Is qwen3vl 235B is supposed to be this slow?
Posted by shapic@reddit | LocalLLaMA | View on Reddit | 17 comments
Heya, I managed to get access to server with 40G A100 and 96 RAM. Tried loading Qwen3-VL-235B-A22B-Thinking-GGUF UD-IQ3_XXS using llama.cpp.
Configuration is: --ctx-size 40000 --n-cpu-moe 64 --prio 2 --temp 1.0 --repeat-penalty 1.0 --min-p 0.0 --top-k 20 --top-p 0.95 --presence_penalty 0.0 --image-min-tokens 1024 --jinja --flash-attn on -ctk q8_0 -ctv q8_0
Takes most of vram, but output speed is 6.2 tps. I never tried MOE before, but from what I read I thought I would get at least 15. I did not find any comprehensive data on running this specific model not on huge cluster (outside of some guy running it at 2tps), so my question is, where my expectations too high?

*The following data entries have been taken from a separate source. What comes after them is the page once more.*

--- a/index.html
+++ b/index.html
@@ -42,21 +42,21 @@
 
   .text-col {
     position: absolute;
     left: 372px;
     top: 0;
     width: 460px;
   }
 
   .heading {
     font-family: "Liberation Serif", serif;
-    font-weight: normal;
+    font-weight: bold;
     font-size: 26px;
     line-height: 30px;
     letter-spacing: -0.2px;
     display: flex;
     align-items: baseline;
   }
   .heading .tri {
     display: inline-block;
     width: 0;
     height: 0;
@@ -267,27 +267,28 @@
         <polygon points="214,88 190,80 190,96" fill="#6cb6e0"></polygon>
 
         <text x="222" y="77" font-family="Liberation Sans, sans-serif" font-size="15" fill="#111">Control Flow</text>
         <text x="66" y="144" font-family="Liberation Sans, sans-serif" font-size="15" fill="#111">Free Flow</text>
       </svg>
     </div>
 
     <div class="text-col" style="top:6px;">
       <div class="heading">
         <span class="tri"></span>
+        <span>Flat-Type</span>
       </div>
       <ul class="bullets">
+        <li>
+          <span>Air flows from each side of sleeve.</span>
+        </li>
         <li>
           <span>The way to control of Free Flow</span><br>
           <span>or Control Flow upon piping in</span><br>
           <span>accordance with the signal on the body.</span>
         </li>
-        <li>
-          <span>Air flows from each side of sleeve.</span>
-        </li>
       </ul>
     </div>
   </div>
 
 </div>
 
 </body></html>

Or am I missing something?
fizzy1242@reddit
you did nothing wrong. it's still a very big model despite being a MoE model.. have you tried glm 4.5V? only 12b active compared to 22 in qwen
shapic@reddit (OP)
It,s old GPU, but 40Gb. iq3 22b does not even fill half of it. And I thing you are speaking about GLM4.5 air. I am more interested in vlm part tbh.
No_Afternoon_4260@reddit
But you stil have 200+B to load in ram no mater the amount of active parameters. In your setup and quant idk but 40gb vram isn't that much for a 200+B, you have may be less than half in vram. Idk your cpu setup but understand it is probably 2 order of magnitude under the h200 perf.

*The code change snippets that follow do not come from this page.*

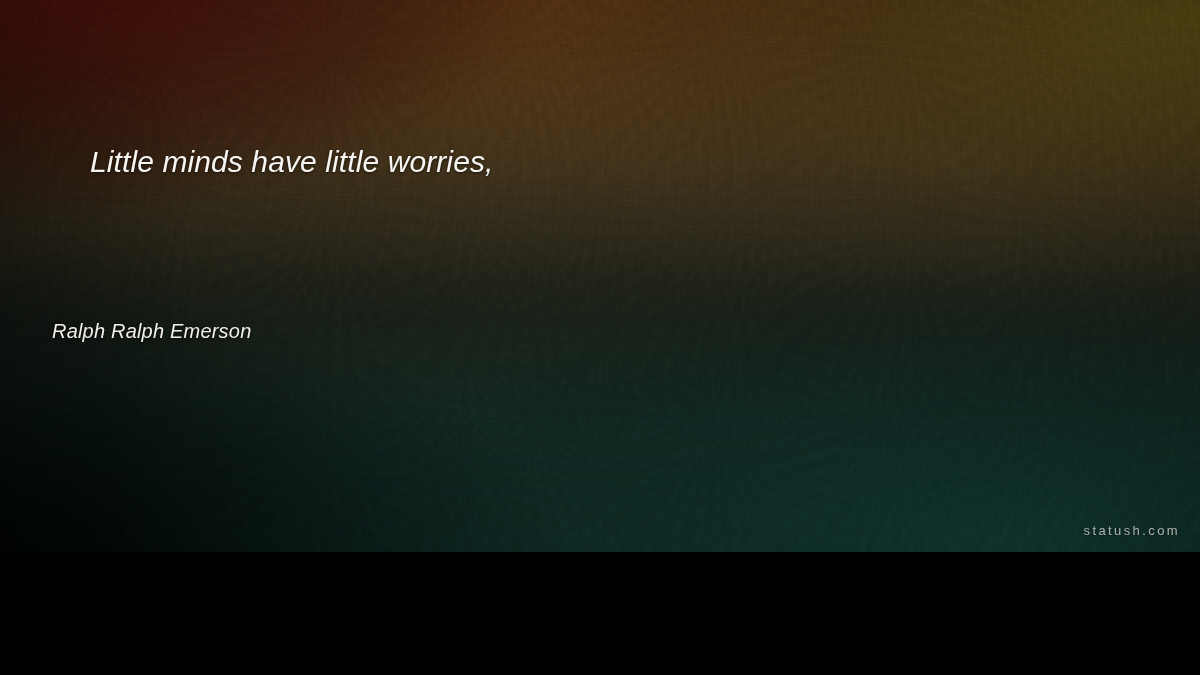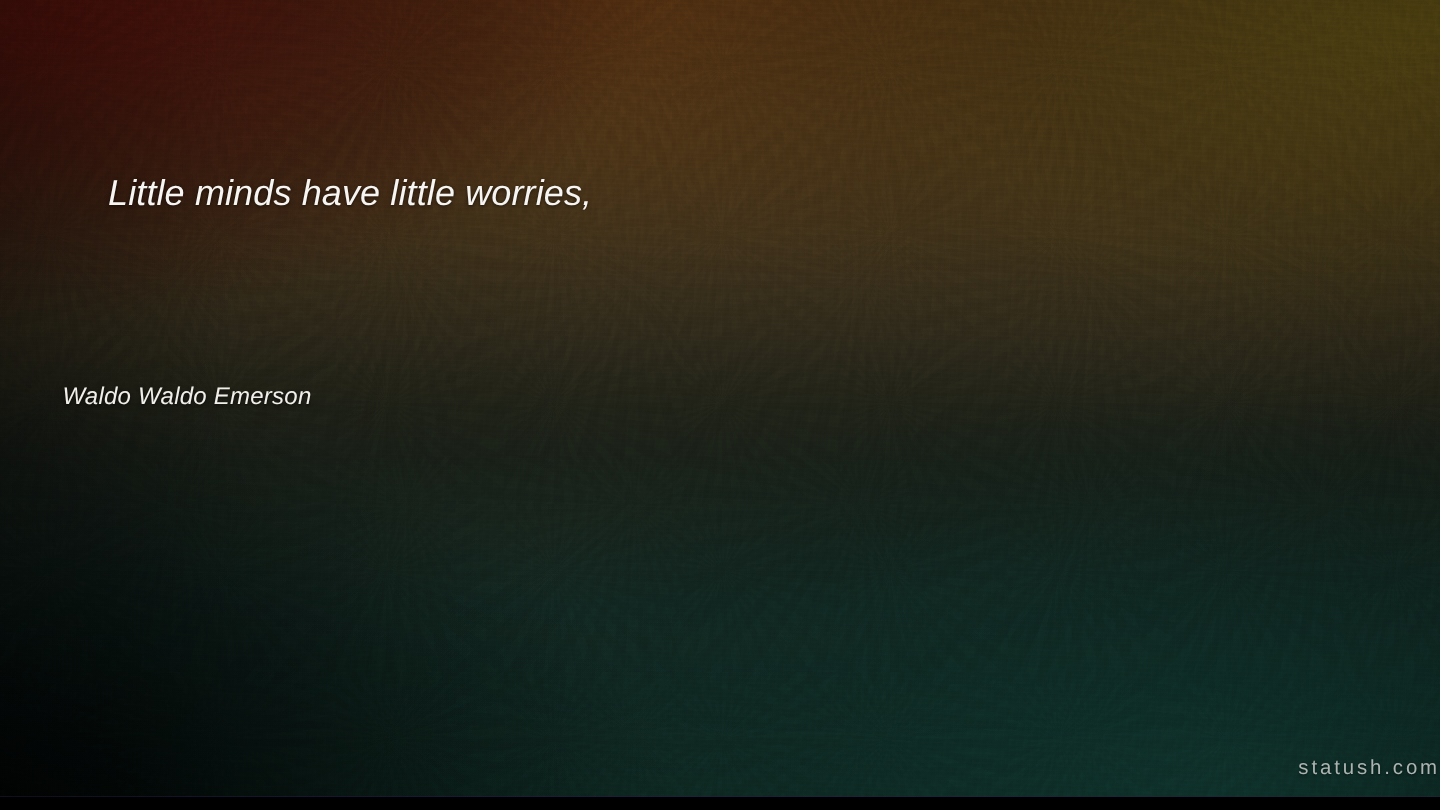--- a/index.html
+++ b/index.html
@@ -5,24 +5,24 @@
 <style>
   html, body {
     margin: 0;
     padding: 0;
     background: #000;
   }
 
   #quote-card {
     position: relative;
     width: 1200px;
-    height: 664px;
+    height: 552px;
     overflow: hidden;
     font-family: "Liberation Sans", "DejaVu Sans", sans-serif;
-    background-color: #4c1d95;
+    background-color: #0f172a;
     text-decoration: underline;
     -webkit-font-smoothing: antialiased;
   }
 
   
   .bg-layer {
     position: absolute;
     inset: 0;
     pointer-events: none;
   }
@@ -177,23 +177,23 @@
     font-size: 20px;
     font-weight: 400;
     color: #f2efeb;
     letter-spacing: 0.2px;
     white-space: nowrap;
     text-shadow: 0 1px 3px rgba(0, 0, 0, 0.55);
   }
 
   #watermark {
     position: absolute;
-    right: 0;
+    right: 20px;
     bottom: 14px;
-    font-size: 17px;
+    font-size: 13px;
     font-style: normal;
     font-weight: 400;
     letter-spacing: 2.4px;
     color: #b9c0bd;
     opacity: 0.92;
     white-space: nowrap;
     text-shadow: 0 1px 2px rgba(0, 0, 0, 0.5);
   }
 </style>
 </head>
@@ -210,18 +210,18 @@
   <div class="bg-layer bg-texture"></div>
   <div class="bg-layer bg-grain"></div>
   <div class="bg-layer bg-vignette"></div>
 
   <div id="content">
 
     <blockquote id="quote-block">
       <div class="quote-line">Little minds have little worries,</div>
     </blockquote>
 
-    <div id="author-line">Waldo Waldo Emerson</div>
+    <div id="author-line">Ralph Ralph Emerson</div>
 
     <div id="watermark">statush.com</div>
 
   </div>
 </div>
 
 </body></html>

Have you checked if every thing seats in ram/vram that you don't swap to disk? (probably not it would be an order of magnitude slower I would guess)
shapic@reddit (OP)
Ok, that was mmap messing output, no swap to disk. Guess it is just that slow. I thought conversion is greater with people reporting stuff like hundreds of tps when fully in vram. I'll probably just get the non-thinking one then.
shapic@reddit (OP)
It should be, but something seems off in htop output. Good catch, I'll try to figure out how to check that in ubuntu
pmttyji@reddit
Remaining things to get better t/s is llama-bench with --n-cpu-moe values. (Rough calculation gave me around 55. So llama-bench with 55-63 for --n-cpu-moe parameter)
Also your command doesn't have other parameters like -b -ub -t. Use those, do experiment & share your final t/s here.
shapic@reddit (OP)
Not sure how playing with number of threads can affect anything, default already uses all. Also where to read about -b and -ub? I thought they were taken from internal template provided by model creators.
pmttyji@reddit
For my system config(8GB VRAM, 32GB RAM, Cores - 20, Logical Processors -28), -t 8 gave me best t/s.
https://github.com/ggml-org/llama.cpp/blob/master/tools/server/README.md
You have 40GB VRAM & More RAM so play with -b & -ub.
LegacyRemaster@reddit
If there's even just 1 layer on your RAM, that's going to be your bottleneck. It runs at the same speed on my DDR4 PC, so I really think you need to load EVERYTHING onto the VRAM to go fast.
shapic@reddit (OP)
The whole reason behind MOE is that bulk of calculations are done on 22B part, which speeds whole thing significantly even if experts are loaded on CPU
Nepherpitu@reddit
You got idea wrong. It will not run FAST on CPU. It will run faster, than dense model. Model will not magically use only 22Gb of VRAM. It will randomly select multiple different experts for each token. Multiple, different and for each token. So, matrix multiplication will be done on 22B params, but memory utilization will be as for full size model.
For example, you have 1000GB/s memory bandwidth and 235B A22B model. For dense 235B model you will get ~5 token per second. For MoE model you will get ~50 token per second.
But your RAM has bandwidth around 80GB/s. So, 22B active params will give you 4tps in ideal case for Q8 without GPU. GPU makes everything faster, but more complicated.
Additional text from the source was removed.